### Try it
Single out the lines of the material that contain "left" and copy them.
Raw data Start Marker
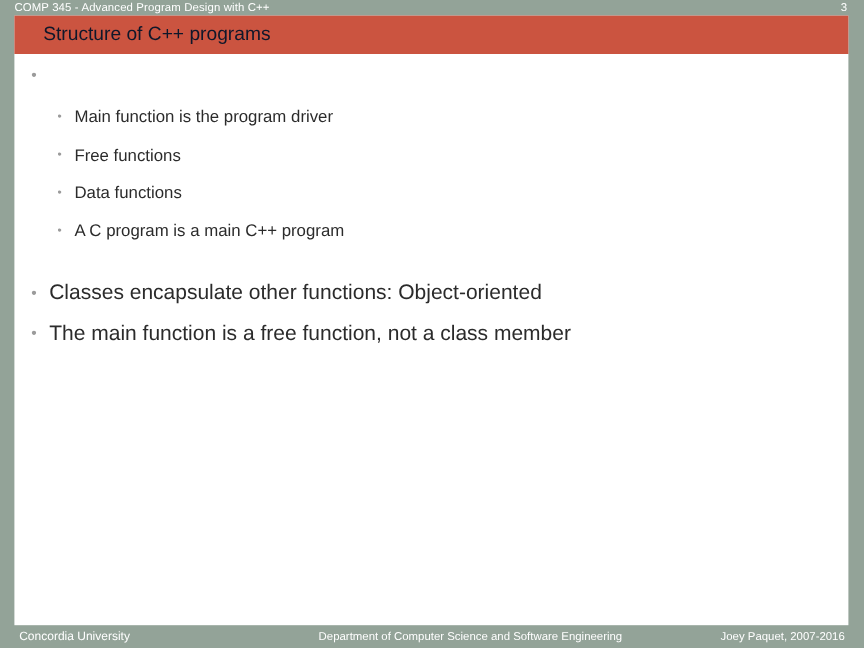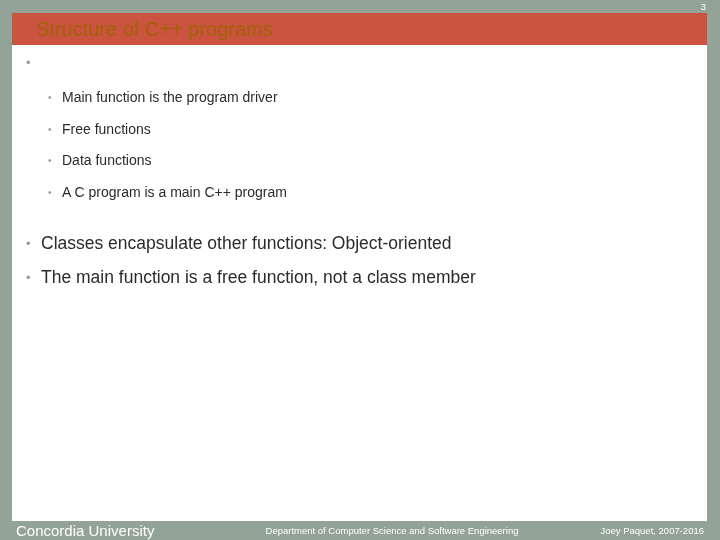--- a/index.html
+++ b/index.html
@@ -83,22 +83,22 @@
     width: 695px;
     height: 32px;
     background: #cb5440;
   }
   .title-text {
     position: absolute;
     left: 36px;
     top: 14px;
     height: 30px;
     line-height: 30px;
-    font-size: 20px;
-    color: #a16207;
+    font-size: 16px;
+    color: #0f172a;
     white-space: nowrap;
   }
 
   
   .content {
     position: absolute;
     left: 12px;
     top: 48px;
     width: 680px;
   }
@@ -147,21 +147,21 @@
     margin-top: 5px;
   }
 
   
   .footer-left {
     position: absolute;
     left: 16px;
     top: 521px;
     height: 19px;
     line-height: 19px;
-    font-size: 15px;
+    font-size: 10px;
     color: #ffffff;
     white-space: nowrap;
   }
   .footer-center {
     position: absolute;
     left: 0;
     top: 521px;
     width: 720px;
     height: 19px;
     line-height: 19px;
@@ -185,20 +185,21 @@
 </style>
 </head>
 <body>
 
 <div id="slide">
 
   <div class="band-top"></div>
   <div class="band-left"></div>
   <div class="band-right"></div>
 
+  <div class="course-label">COMP 345 - Advanced Program Design with C++</div>
 
   <div class="slide-number">3</div>
 
   <div class="title-bar"></div>
   <div class="title-text">Structure of C++ programs</div>
 
   <div class="content">
 
     <div class="bullet lvl1">
       <span class="marker">•</span>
Raw data End Marker
### Worked solution
     left: 36px;
     left: 12px;
   .footer-left {
     left: 16px;
     left: 0;
   <div class="band-left"></div>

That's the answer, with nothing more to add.